La denuncia penal, de más de 70 carillas, solicitaba una medida cautelar que pusiera fin a la contaminación y estaba dirigida al “responsable funcional” del Ministerio de Justicia, Seguridad y Derechos Humanos de la Nación -era Aníbal Fernández- y al Jefe de la Policía Federal. Los acusaba de delitos por daños sobre el ambiente y las personas previstos en la ley 24.051 y el Código Penal. Según las autoridades de la Defensoría, “ignoraron sistemáticamente las advertencias y recomendaciones que se les formularon”.

En Colonia Caroya, luego de una denuncia anónima, funcionarios del Ministerio de Seguridad de la Nación realizaron el 16 de abril del año pasado un allanamiento en este desarmadero, al que calificaron de “ilegal”.
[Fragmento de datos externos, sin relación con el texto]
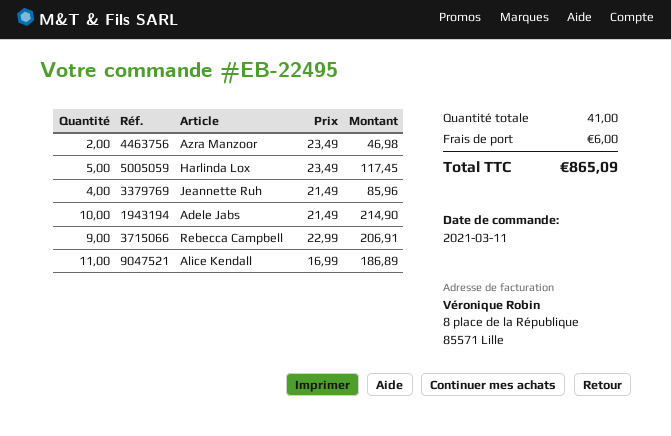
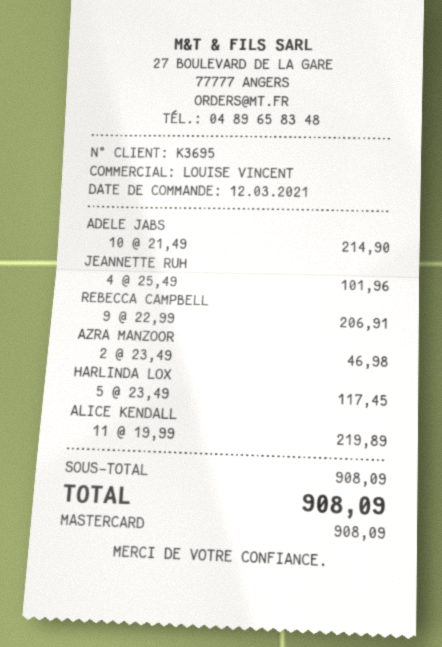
order date: 2021-03-11 -> 2021-03-12
Jeannette Ruh: 4 x 21.49 = 85.96 -> 4 x 25.49 = 101.96
Alice Kendall: 11 x 16.99 = 186.89 -> 11 x 19.99 = 219.89
shipping: 6.00 -> none
total: 865.09 -> 908.09

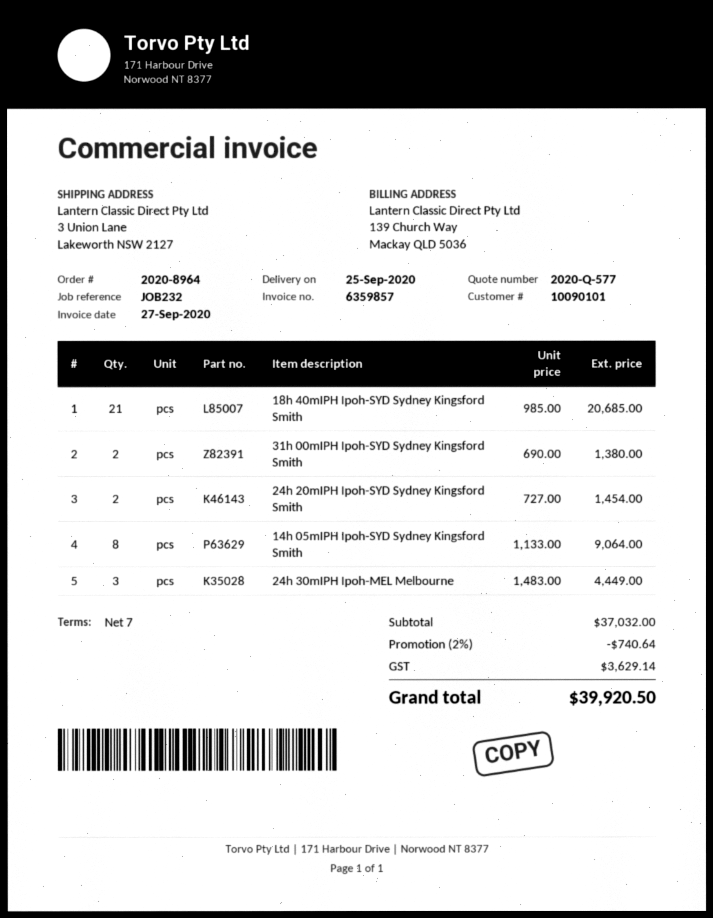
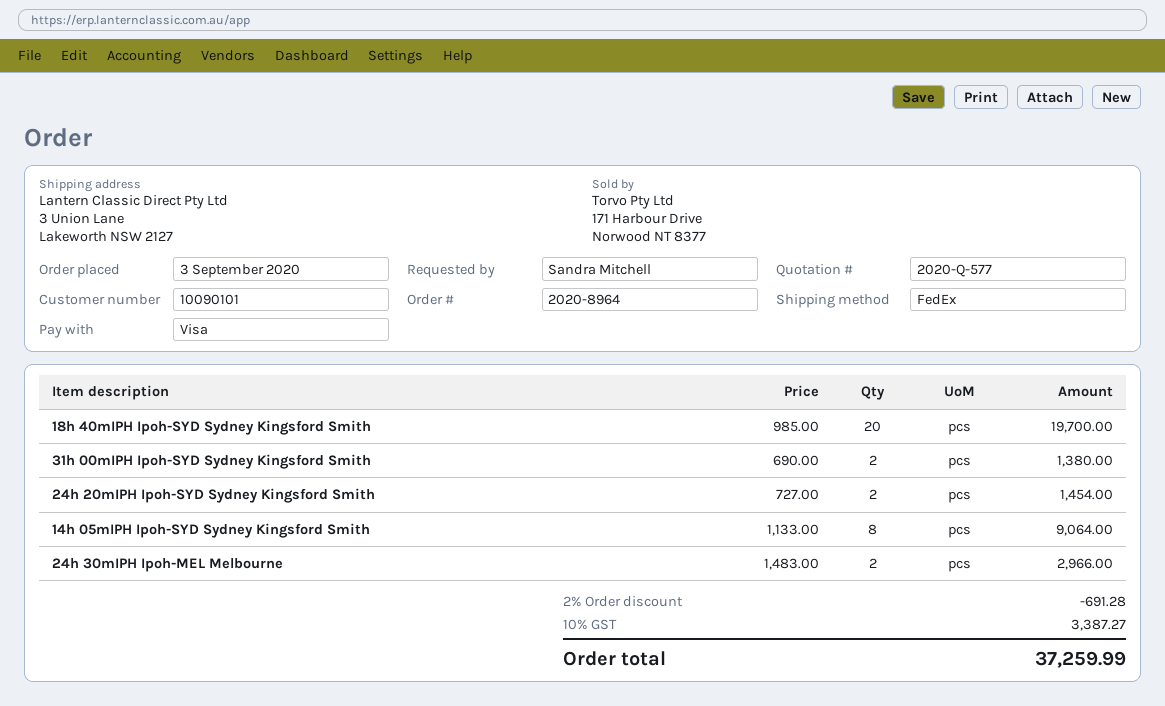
18h 40mIPH Ipoh-SYD Sydney Kingsford Smith: 21 x 985.00 = 20685.00 -> 20 x 985.00 = 19700.00
24h 30mIPH Ipoh-MEL Melbourne: 3 x 1483.00 = 4449.00 -> 2 x 1483.00 = 2966.00
discount: 2% = 740.64 -> 2% = 691.28
tax: 3629.14 -> 3387.27
total: 39920.50 -> 37259.99

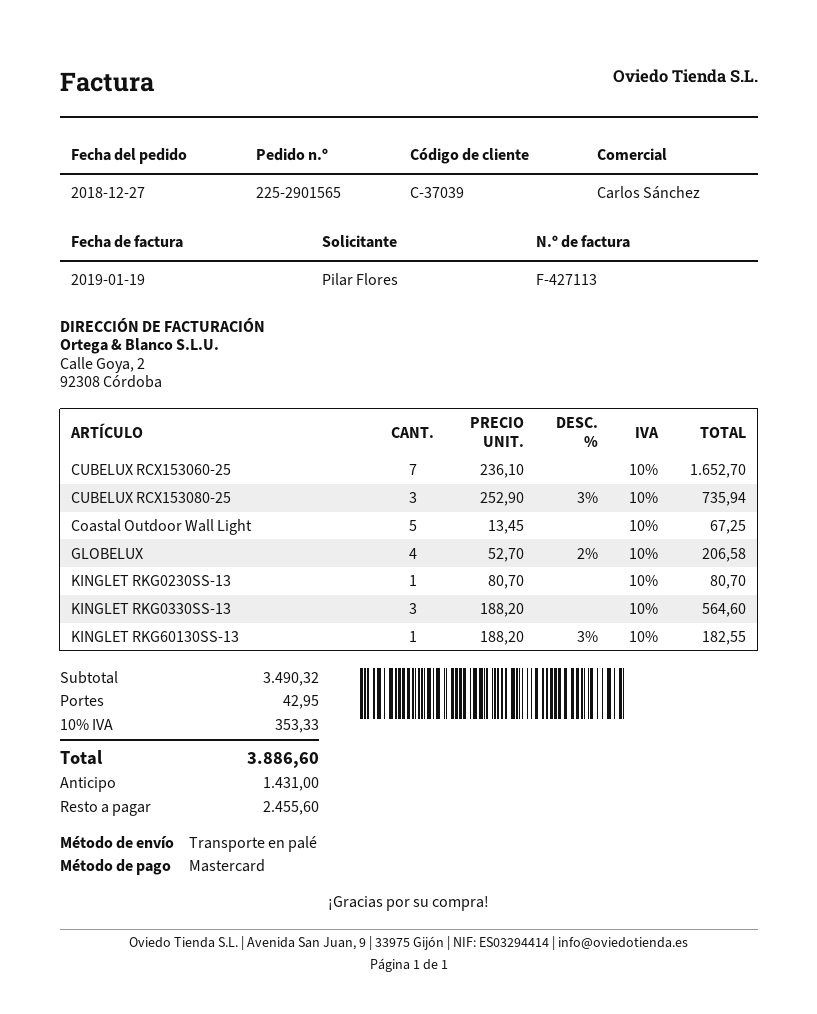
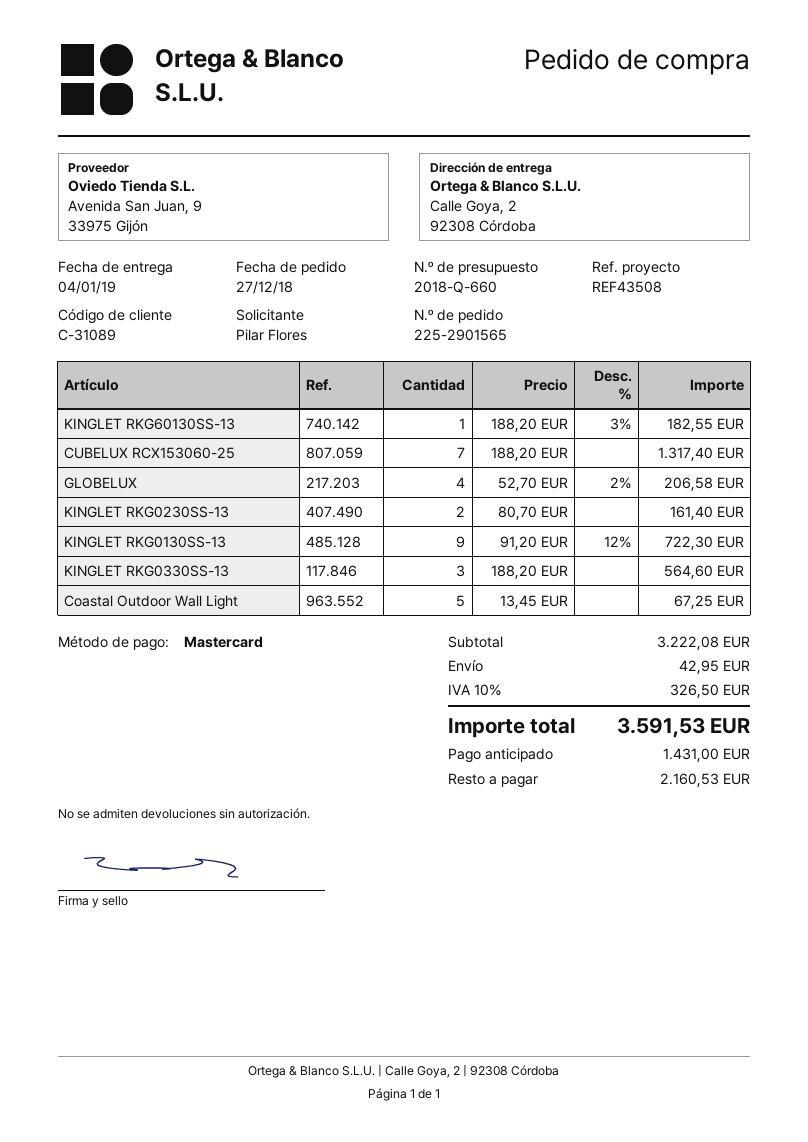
customer number: C-37039 -> C-31089
CUBELUX RCX153060-25: 7 x 236.10 = 1652.70 -> 7 x 188.20 = 1317.40
CUBELUX RCX153080-25: 3 x 252.90 - 3% = 735.94 -> none
KINGLET RKG0230SS-13: 1 x 80.70 = 80.70 -> 2 x 80.70 = 161.40
KINGLET RKG0130SS-13: none -> 9 x 91.20 - 12% = 722.30
subtotal: 3490.32 -> 3222.08
tax: 10% = 353.33 -> 10% = 326.50
total: 3886.60 -> 3591.53
balance: 2455.60 -> 2160.53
Los agentes de esta cartera observaron unos mil vehículos en proceso de desarme. Muchos de ellos, sin estar desarmados, tenían adheridos en sus puertas el sticker de seguridad del Registro Único de Desarmaderos de Automotores y Actividades Conexas (RUDAC), por lo que estarían infringiendo el procedimiento de baja y desarme correspondiente.

También hallaron 500 autopartes que tampoco contaban con el sticker antes mencionado; por ende, los mismos también se encontrarían en infracción.

También intervinieron el Juzgado de Primera Instancia de Control, Niñez y Juventud de Jesús María, a cargo del Dr. Marcelino Antonio Morales, y la Fiscalía de Instrucción de la 1ª Circunscripción Judicial de Jesús María, a cargo del Dr. Guillermo M. Monti.

Alguien debiera tomar medidas para que esta fuente de contaminación y de riesgo sanitario reciba el tratamiento adecuado.